The Testosterone Blueprint
Men

Does too much cardio lower testosterone?

Moderate cardio won't lower your testosterone — but chronic, excessive endurance training can. The blanket claim that “cardio kills testosterone” is one of the most persistent gym myths, and the truth is more useful than the scare story.

For normal amounts, cardio is good for your hormones, not bad. Moderate aerobic exercise improves your body composition and insulin sensitivity and lowers visceral fat — all of which support healthy testosterone. A man who walks, cycles, or runs a few times a week alongside lifting is doing his testosterone a favour, not harming it.

The real exception is the endurance extreme. Men training at very high volumes — marathon and ultra-distance levels — especially while under-eating, can show measurably lower testosterone. But the cause usually isn't the cardio itself; it's the chronically elevated cortisol and the energy deficit that come with hours of training and not enough food or recovery. Your body reads “constant exertion plus too little fuel” as a stress state and dials hormone production down. The same thing rarely happens to someone doing two or three sensible sessions a week.
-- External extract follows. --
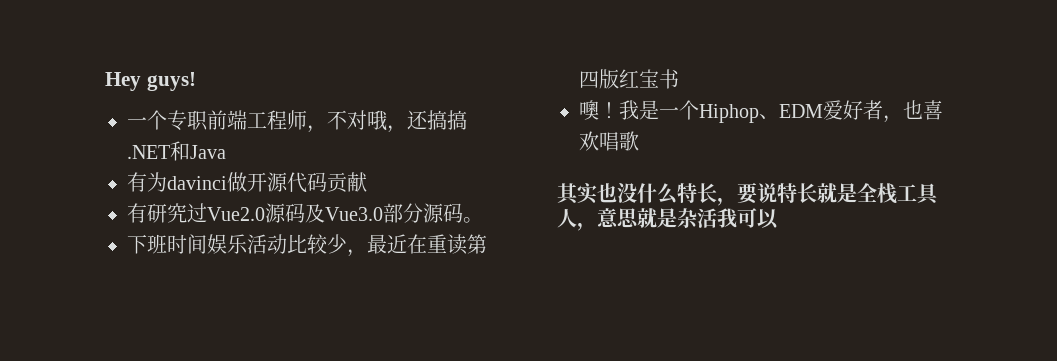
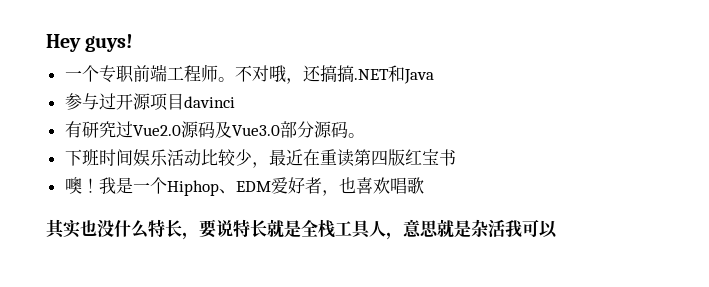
[307,125,327,133] ， -> [217,77,235,82] 。
[127,172,367,193] 有为davinci做开源代码贡献 -> [64,93,235,111] 参与过开源项目davinci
So the question isn't really “does cardio lower testosterone” — it's whether your overall training load and nutrition are sustainable. Volume without recovery is the problem, not movement.

What to do: keep cardio in your routine — it's good for your heart, your waistline, and your hormones. Just don't bury yourself in high-volume endurance work while under-eating and under-recovering. Pair your cardio with strength training, eat enough to fuel it, and prioritise recovery. Done that way, cardio is an asset to your testosterone, not a threat to it.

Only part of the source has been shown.